→ GIVEN RECORDS

---*---

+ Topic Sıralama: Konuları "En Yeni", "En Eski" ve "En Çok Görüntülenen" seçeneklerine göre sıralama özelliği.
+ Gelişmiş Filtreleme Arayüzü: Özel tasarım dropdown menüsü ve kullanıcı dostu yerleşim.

---*---

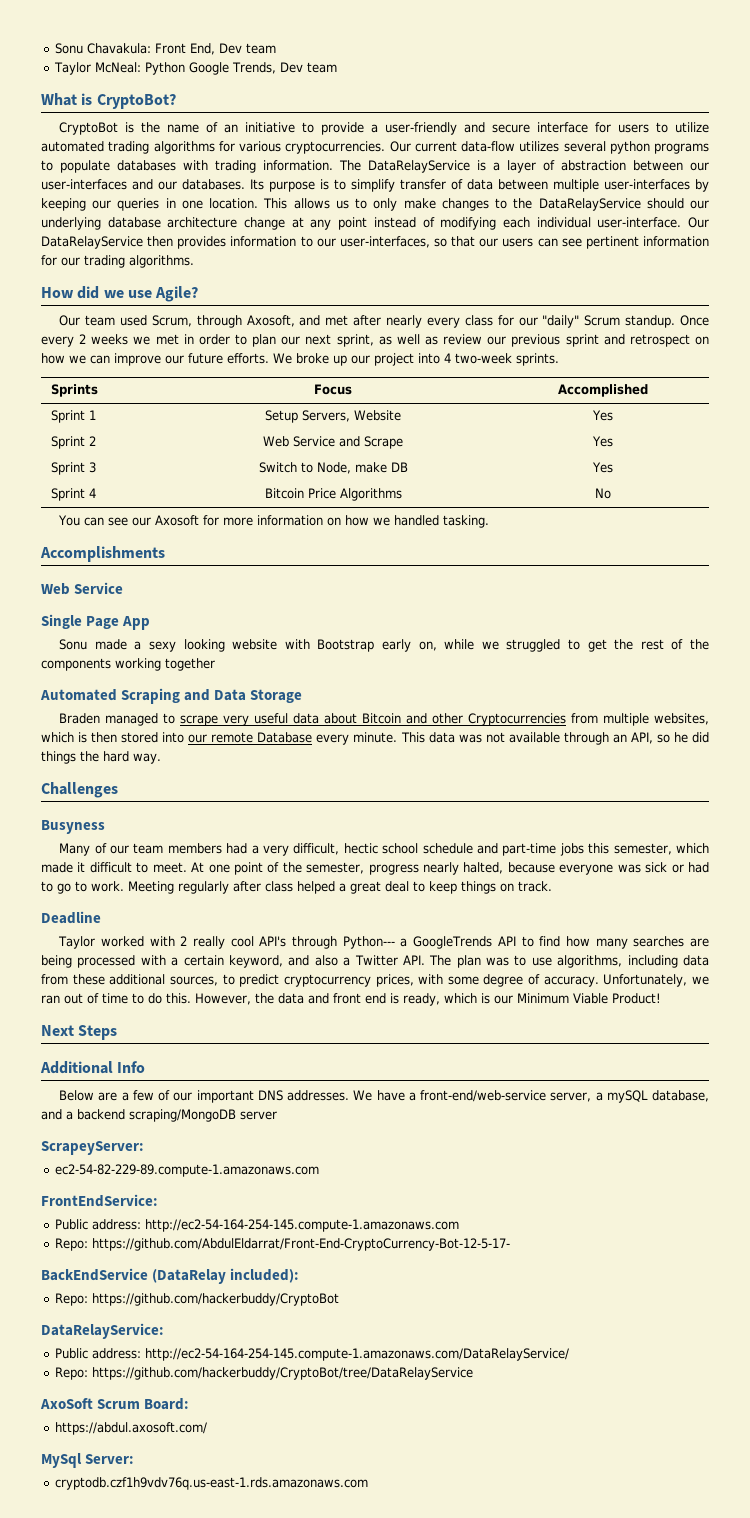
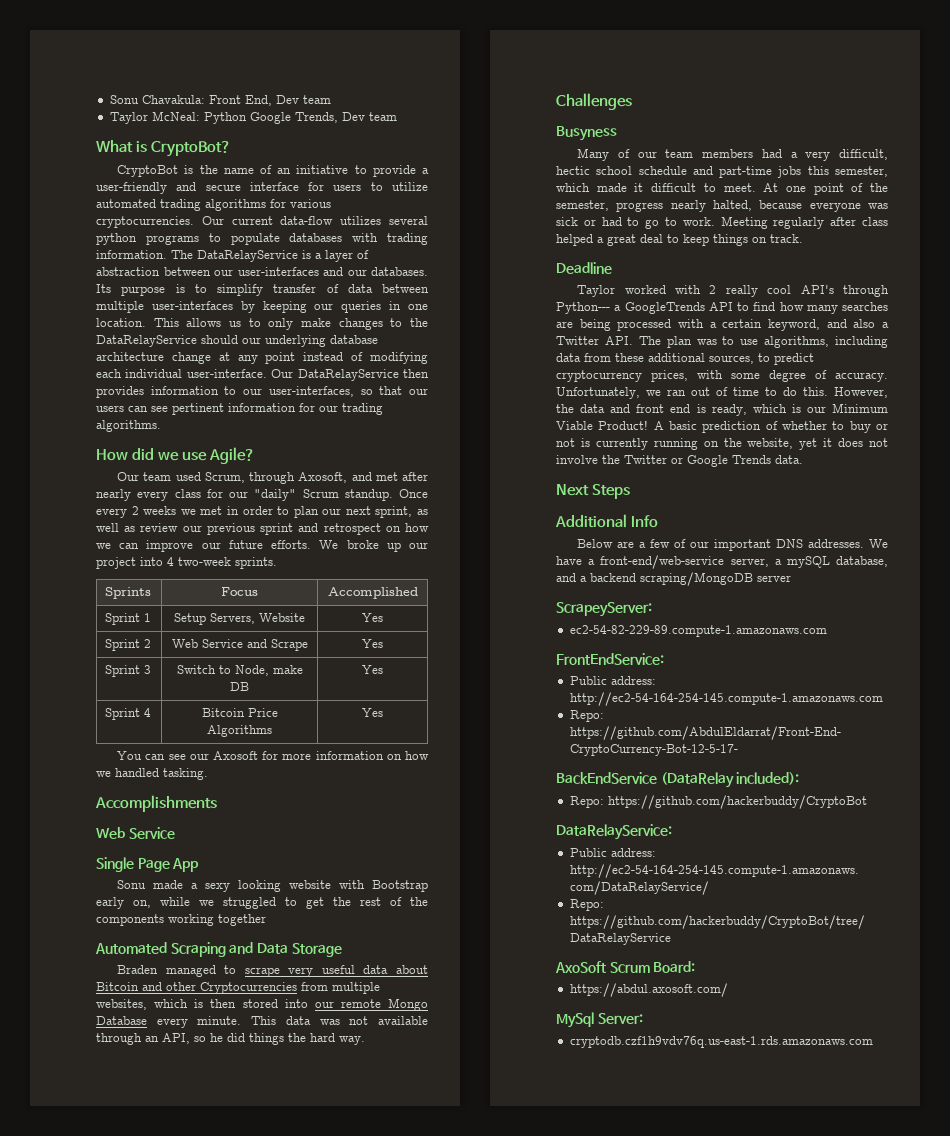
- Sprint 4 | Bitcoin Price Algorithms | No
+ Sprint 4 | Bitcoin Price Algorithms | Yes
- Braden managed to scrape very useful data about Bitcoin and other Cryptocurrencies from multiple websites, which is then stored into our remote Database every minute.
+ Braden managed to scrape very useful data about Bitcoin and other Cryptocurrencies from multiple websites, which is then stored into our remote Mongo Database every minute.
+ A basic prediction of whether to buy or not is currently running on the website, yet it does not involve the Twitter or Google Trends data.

---*---

→ PROBLEM TO SOLVE
Find the word "Sprint" in the records and pull out each line that has it.

→ RESPONSE TO THE EXERCISE
- Sprint 4 | Bitcoin Price Algorithms | No
+ Sprint 4 | Bitcoin Price Algorithms | Yes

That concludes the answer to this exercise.